* [Extracted data]:

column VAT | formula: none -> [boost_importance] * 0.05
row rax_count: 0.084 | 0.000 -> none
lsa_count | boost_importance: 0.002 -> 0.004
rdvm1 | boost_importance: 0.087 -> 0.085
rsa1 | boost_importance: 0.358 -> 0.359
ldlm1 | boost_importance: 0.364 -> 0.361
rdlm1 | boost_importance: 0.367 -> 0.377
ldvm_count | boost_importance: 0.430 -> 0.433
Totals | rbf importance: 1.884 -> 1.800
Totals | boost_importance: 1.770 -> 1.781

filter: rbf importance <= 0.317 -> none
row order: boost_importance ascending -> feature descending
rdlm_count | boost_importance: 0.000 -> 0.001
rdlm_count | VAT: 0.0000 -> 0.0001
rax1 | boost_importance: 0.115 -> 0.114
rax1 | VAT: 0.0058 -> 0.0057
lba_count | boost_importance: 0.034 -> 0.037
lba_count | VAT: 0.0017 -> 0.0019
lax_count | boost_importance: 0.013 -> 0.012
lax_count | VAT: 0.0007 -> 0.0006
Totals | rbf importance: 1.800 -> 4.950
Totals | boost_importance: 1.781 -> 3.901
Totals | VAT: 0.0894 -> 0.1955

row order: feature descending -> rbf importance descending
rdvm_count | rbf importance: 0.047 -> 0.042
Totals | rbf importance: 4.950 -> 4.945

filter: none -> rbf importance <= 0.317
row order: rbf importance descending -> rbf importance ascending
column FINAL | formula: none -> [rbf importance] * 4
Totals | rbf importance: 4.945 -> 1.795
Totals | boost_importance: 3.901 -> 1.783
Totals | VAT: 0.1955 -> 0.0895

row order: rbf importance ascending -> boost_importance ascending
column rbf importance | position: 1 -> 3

* * *

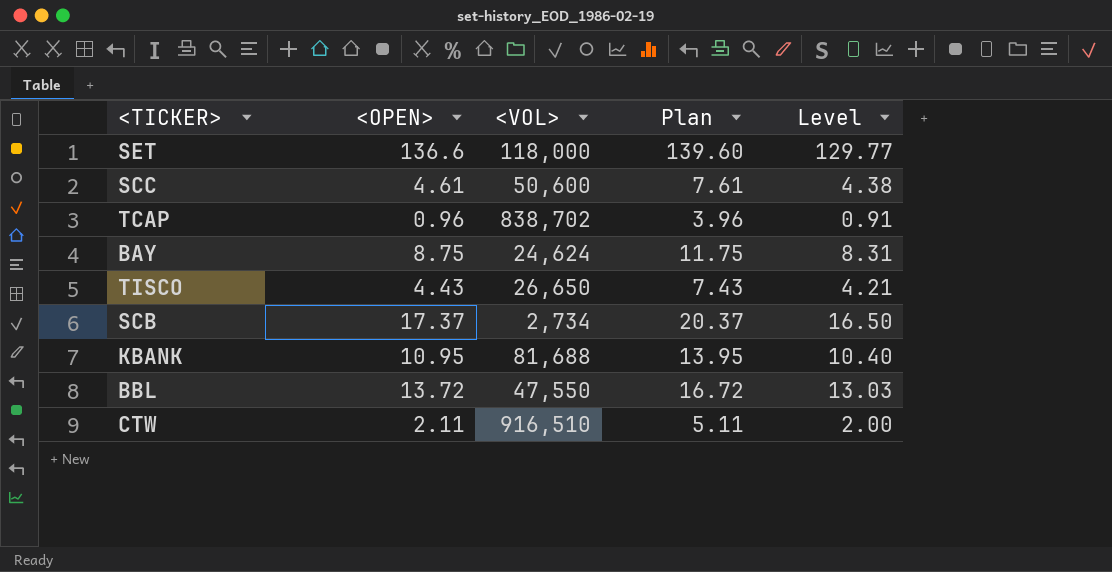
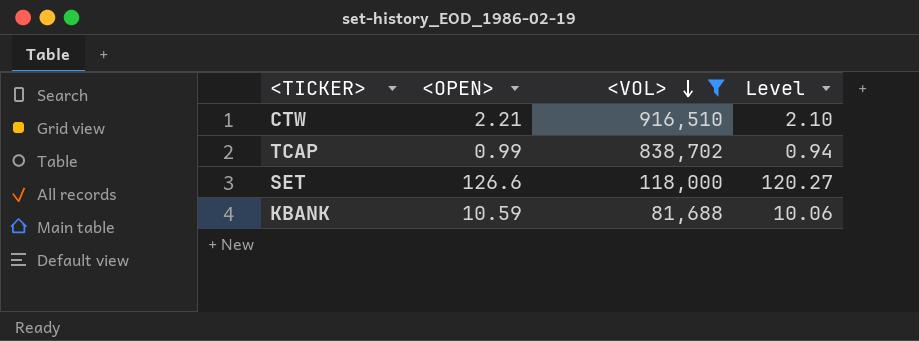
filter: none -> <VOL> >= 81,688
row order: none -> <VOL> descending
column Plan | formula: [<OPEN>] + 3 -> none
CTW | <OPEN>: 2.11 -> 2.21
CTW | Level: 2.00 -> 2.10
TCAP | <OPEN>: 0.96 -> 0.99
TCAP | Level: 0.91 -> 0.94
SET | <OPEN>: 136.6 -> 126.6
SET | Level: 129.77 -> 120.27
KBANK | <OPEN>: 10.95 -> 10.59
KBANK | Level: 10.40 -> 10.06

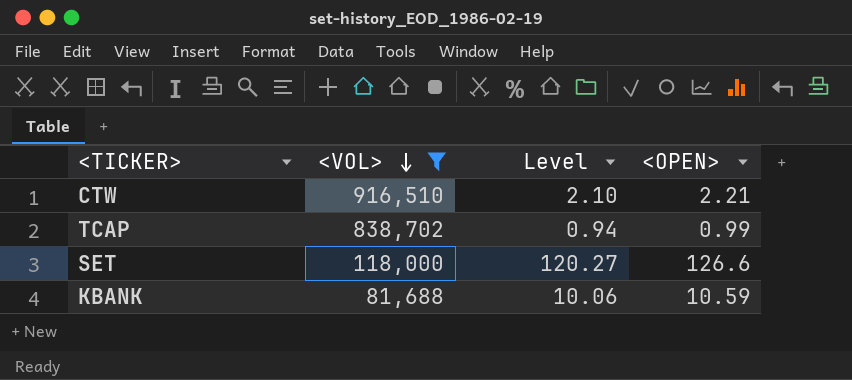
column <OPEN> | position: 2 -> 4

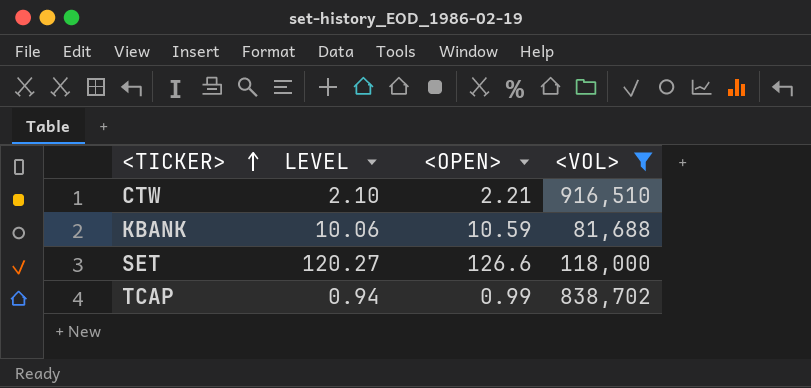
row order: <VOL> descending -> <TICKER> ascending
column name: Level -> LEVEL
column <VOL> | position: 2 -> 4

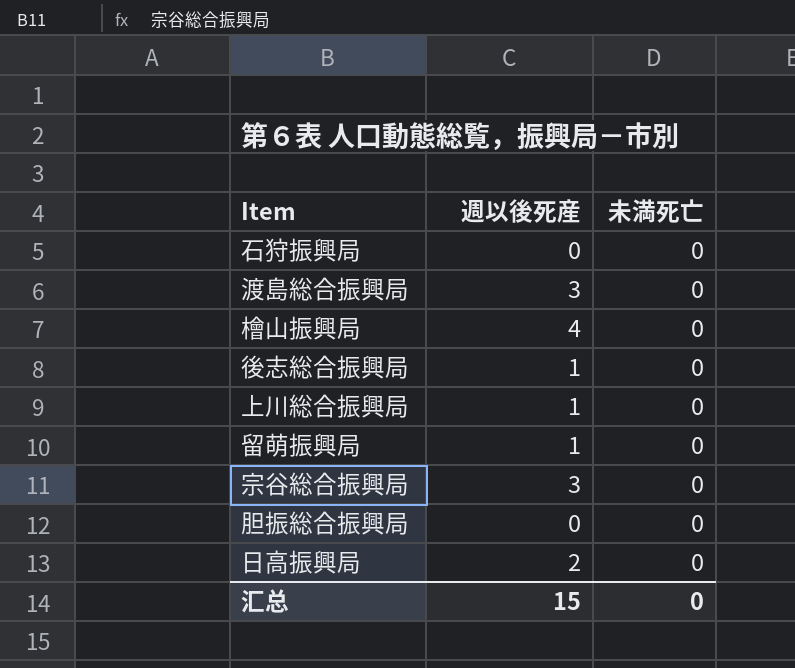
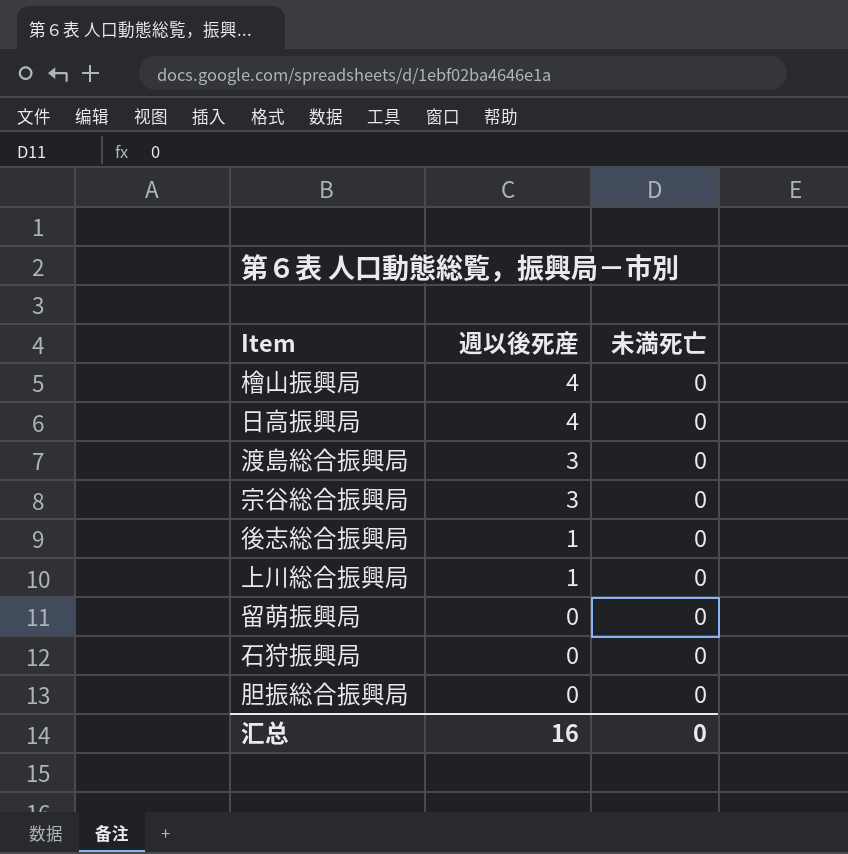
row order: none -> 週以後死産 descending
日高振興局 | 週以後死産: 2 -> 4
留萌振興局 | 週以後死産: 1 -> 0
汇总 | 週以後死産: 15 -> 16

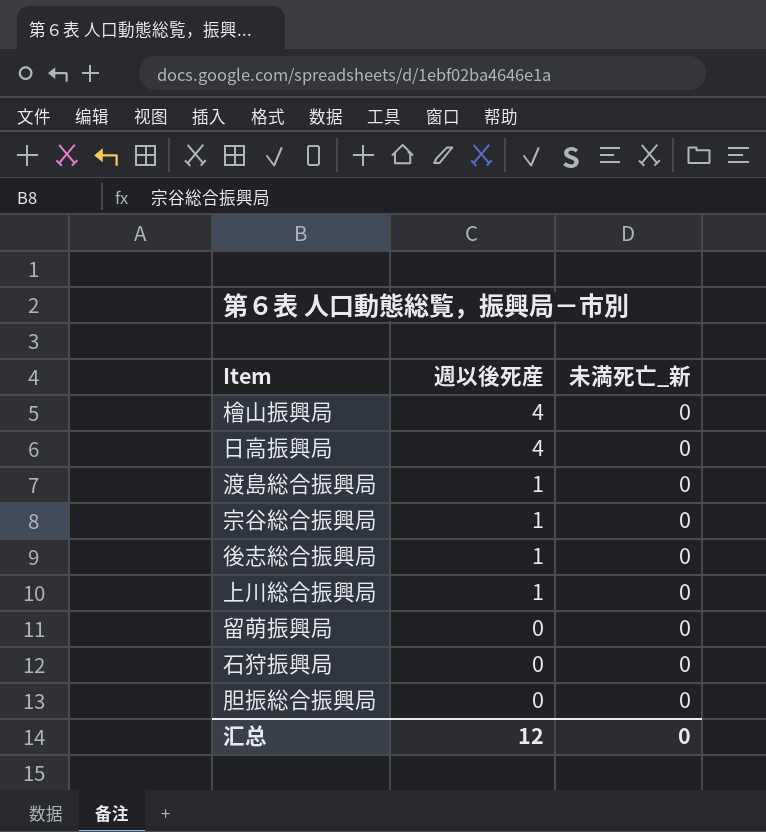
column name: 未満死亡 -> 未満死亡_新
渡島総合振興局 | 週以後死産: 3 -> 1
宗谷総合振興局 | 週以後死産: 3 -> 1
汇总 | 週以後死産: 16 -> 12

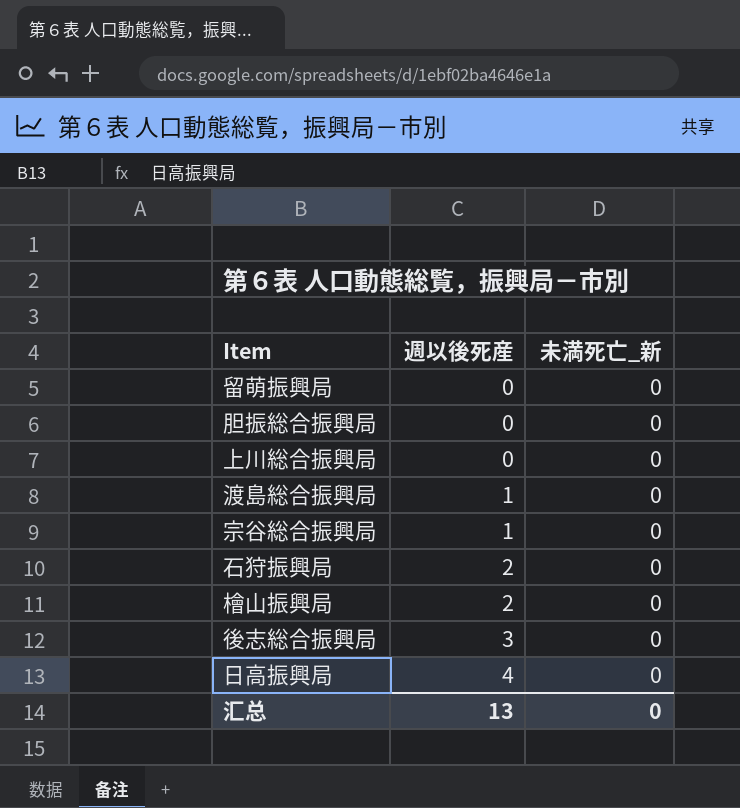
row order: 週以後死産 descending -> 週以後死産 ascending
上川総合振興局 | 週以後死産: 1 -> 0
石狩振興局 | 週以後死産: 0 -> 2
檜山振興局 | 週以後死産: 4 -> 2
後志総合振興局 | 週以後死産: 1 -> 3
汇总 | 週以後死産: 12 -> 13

* [Assignment]: List each line in the listing that contains the string "feature".

* [Your solution]:
row order: boost_importance ascending -> feature descending
row order: feature descending -> rbf importance descending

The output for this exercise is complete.